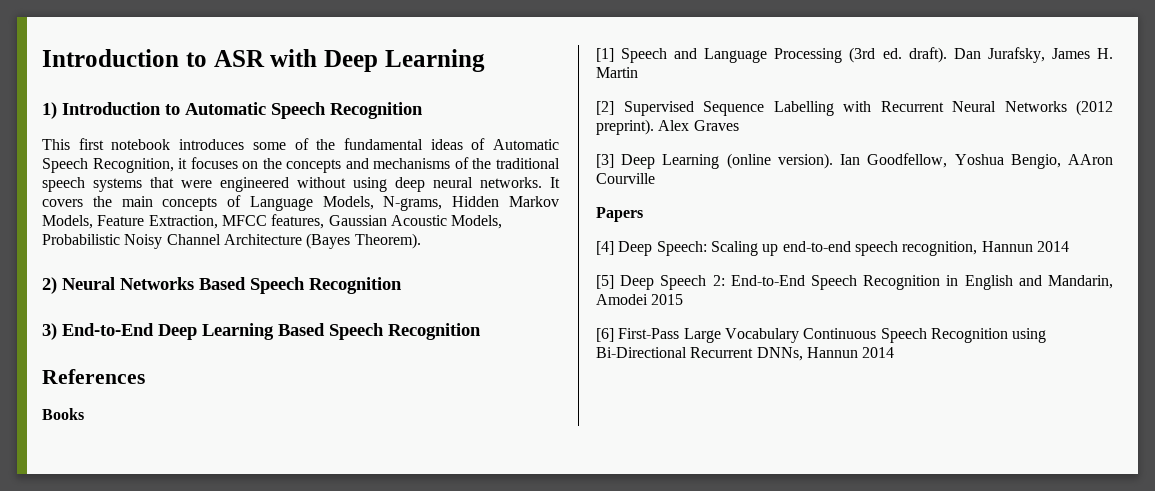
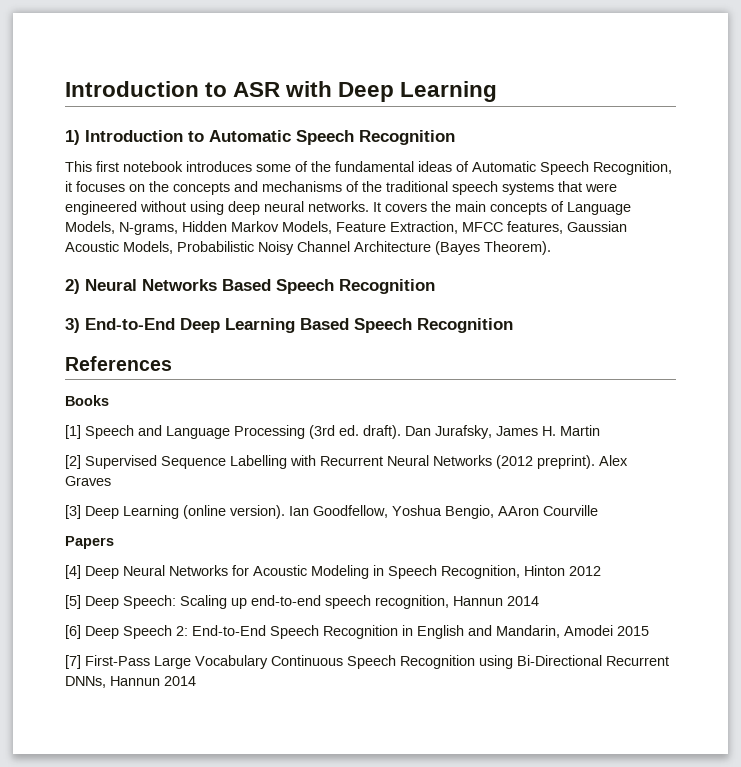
(653, 248) none -> [123,565,601,579] [65,595,119,609] Neural Networks for Acoustic Modeling in Speech Recognition, Hinton 2012 // [5] Deep
[596,275,614,289] [5] -> [65,625,81,639] [6]
[596,328,614,342] [6] -> [65,655,81,669] [7]

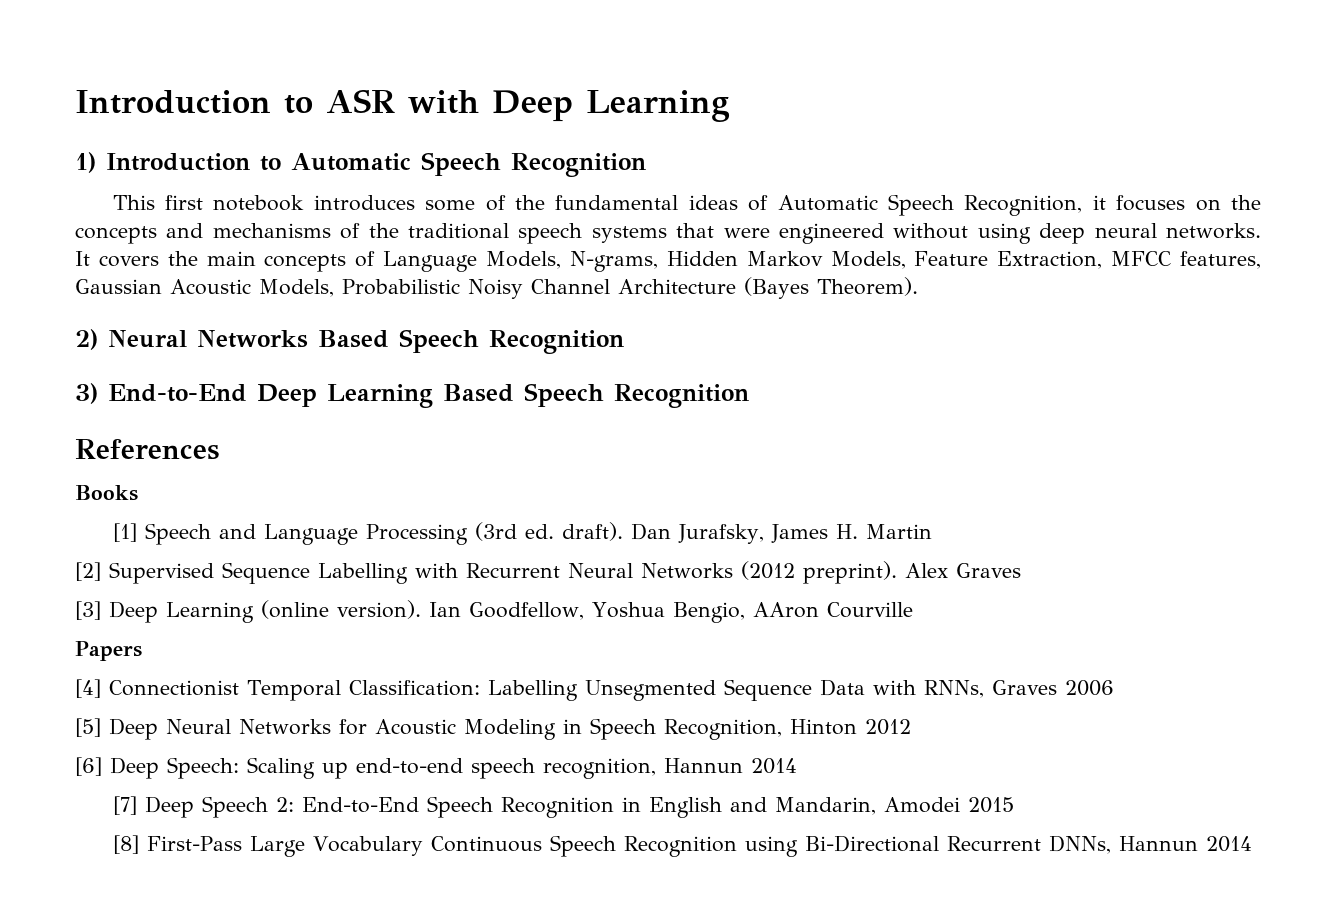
(81, 572) none -> [109,679,1114,701] [75,718,101,737] Connectionist Temporal Classification: Labelling Unsegmented Sequence Data with RNNs, Graves 2006 // [5]
[65,595,81,609] [5] -> [75,757,102,776] [6]
[65,625,81,639] [6] -> [112,796,137,815] [7]
[65,655,81,669] [7] -> [112,835,139,854] [8]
★ ★ ★
Your instructions. Copy out every entry above word for word; omit the images.

Response to the task.
(653, 248) none -> [123,565,601,579] [65,595,119,609] Neural Networks for Acoustic Modeling in Speech Recognition, Hinton 2012 // [5] Deep
[596,275,614,289] [5] -> [65,625,81,639] [6]
[596,328,614,342] [6] -> [65,655,81,669] [7]

(81, 572) none -> [109,679,1114,701] [75,718,101,737] Connectionist Temporal Classification: Labelling Unsegmented Sequence Data with RNNs, Graves 2006 // [5]
[65,595,81,609] [5] -> [75,757,102,776] [6]
[65,625,81,639] [6] -> [112,796,137,815] [7]
[65,655,81,669] [7] -> [112,835,139,854] [8]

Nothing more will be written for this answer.